Jun 22, 2010
Below is an excerpt from a commentary originally posted at www.speculative-investor.com on 20th June, 2010.
Money Supply Update
The best web-based presentation of US money supply data is located at http://trueslant.com/michaelpollaro/austrian-money-supply/. That's where we obtained the following chart, which shows the year-over-year (YOY) percentage changes for TMS1, TMS2 and M2. Note that "TMS2" is what we normally refer to as TMS (True Money Supply), whereas "TMS1" is a narrower definition of money supply that doesn't count savings deposits.
There has been a lot of figurative hair-pulling over the belief that the US money supply is falling, but this is only because the focus has generally been on flawed measures of money supply that include credit instruments in addition to money. When proper measures are used (reasonable arguments could be made in favour of either TMS1 or TMS2 in this regard) it becomes apparent that the US money supply is growing more slowly now than it was six months ago, but is still growing. Not only that, based on TMS2 it is still growing at a double-digit pace.
By the way, even if the US money supply were shrinking it would be a bad idea for the Fed to inject more money into the economy. Creating money out of nothing always causes problems, even if done in an effort to counteract monetary deflation.
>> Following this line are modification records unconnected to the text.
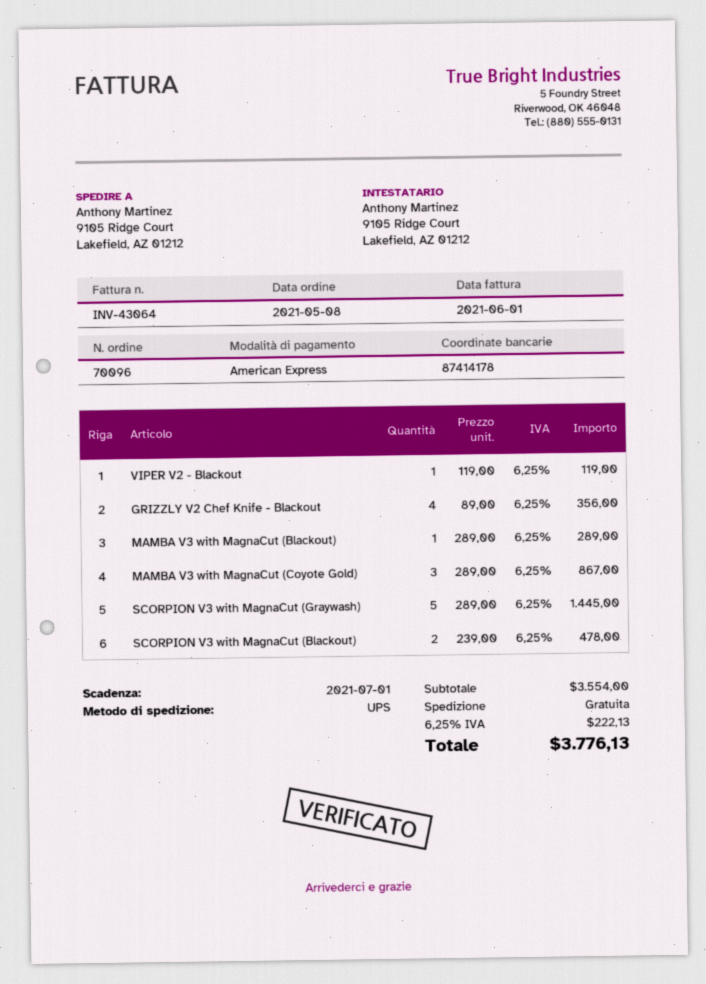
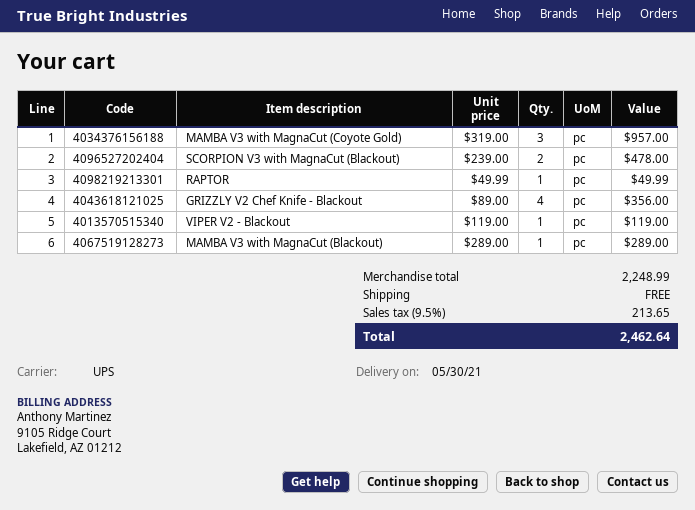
MAMBA V3 with MagnaCut (Coyote Gold): 3 x 289.00 = 867.00 -> 3 x 319.00 = 957.00
SCORPION V3 with MagnaCut (Graywash): 5 x 289.00 = 1445.00 -> none
RAPTOR: none -> 1 x 49.99 = 49.99
subtotal: 3554.00 -> 2248.99
tax: 6.25% = 222.13 -> 9.5% = 213.65
total: 3776.13 -> 2462.64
The reason is that the new money doesn't get spread evenly over the economy; rather, it enters the economy at discreet points, causes some prices to increase relative to other prices, and benefits some individuals and economic sectors (the early receivers of the new money) at the expense of others. It therefore leads to a greater number of ill-conceived investments, more resources being wasted, and the transference of wealth from the later to the earlier users of the new money.
Inflation and Relative Scarcity
Over the long-term almost all parts of the economy are hurt by monetary inflation (creating a lot of money out of nothing), but over timeframes of a few years or less there are winners and losers. It is usually difficult to forecast who will win and who will lose, although one way of identifying the most and least likely beneficiaries is to look at relative scarcity. In particular, all else remaining equal the parts of the economy where there is a lot of excess capacity are less likely to benefit from inflation than are the parts of the economy where supply is constrained or that are operating at close to full capacity. This is a large part of the reason why commodities did not benefit in a big way from the monetary inflation of the 80s and 90s but were amongst the main beneficiaries of the past decade's inflation.
The relationship between relative scarcity and monetary inflation goes a long way towards explaining why counter-cyclical monetary policy creates far more problems than it solves. When boom turns to bust, the central bank invariably slams its foot onto the monetary gas pedal in an effort to support the parts of the economy that are performing the worst, but these are the parts of the economy where there will usually be the greatest amount of excess capacity. In other words, the central bank tries to use inflation to boost the economic sectors that are amongst the LEAST likely beneficiaries of the inflation. This is why efforts to 'pump up' the weakest sectors invariably lead to new bubbles -- and whole new rounds of mal-investment -- elsewhere.
In the US economy at this time, excess capacity is most apparent in the labour market (there is a lot of unemployment and under-employment) and the property market (the current and potential future supply of residential and commercial property is weighing heavily on prices). In response to high unemployment and the weak real estate market the Fed seems determined to maintain an exceedingly loose monetary policy. But as discussed above, this cannot possibly help. Take the example of the labour market. The unusually high level of excess capacity in this market ensures that it will not be a beneficiary of inflation. Instead, a likely consequence of the loose monetary policy will be an increase in the cost of living relative to the cost of labour, meaning a general decline in real wages and greater hardship for wage earners.
On a related matter, there can be no such thing as a "wage-price spiral" or any other economy-wide price spiral in the absence of continuing money-supply growth. If there's a large one-off injection of new money then some prices will rise in response to the greater supply of money, and eventually -- probably after a few years -- most prices will move to a higher level than they would have been in the absence of the new money. However, higher prices cannot bring about higher prices in a never-ending loop unless the supply of money continues to ramp up.
We mentioned above that the labour market is more likely to be hurt than helped by the Fed's easy money. What sector of the economy, then, is likely to benefit?
Energy (oil, gas, coal, and fossil-fuel alternatives such as uranium, wind and solar) could benefit, but the only long-term upward trend in which we have a lot of confidence at this time is in the gold market.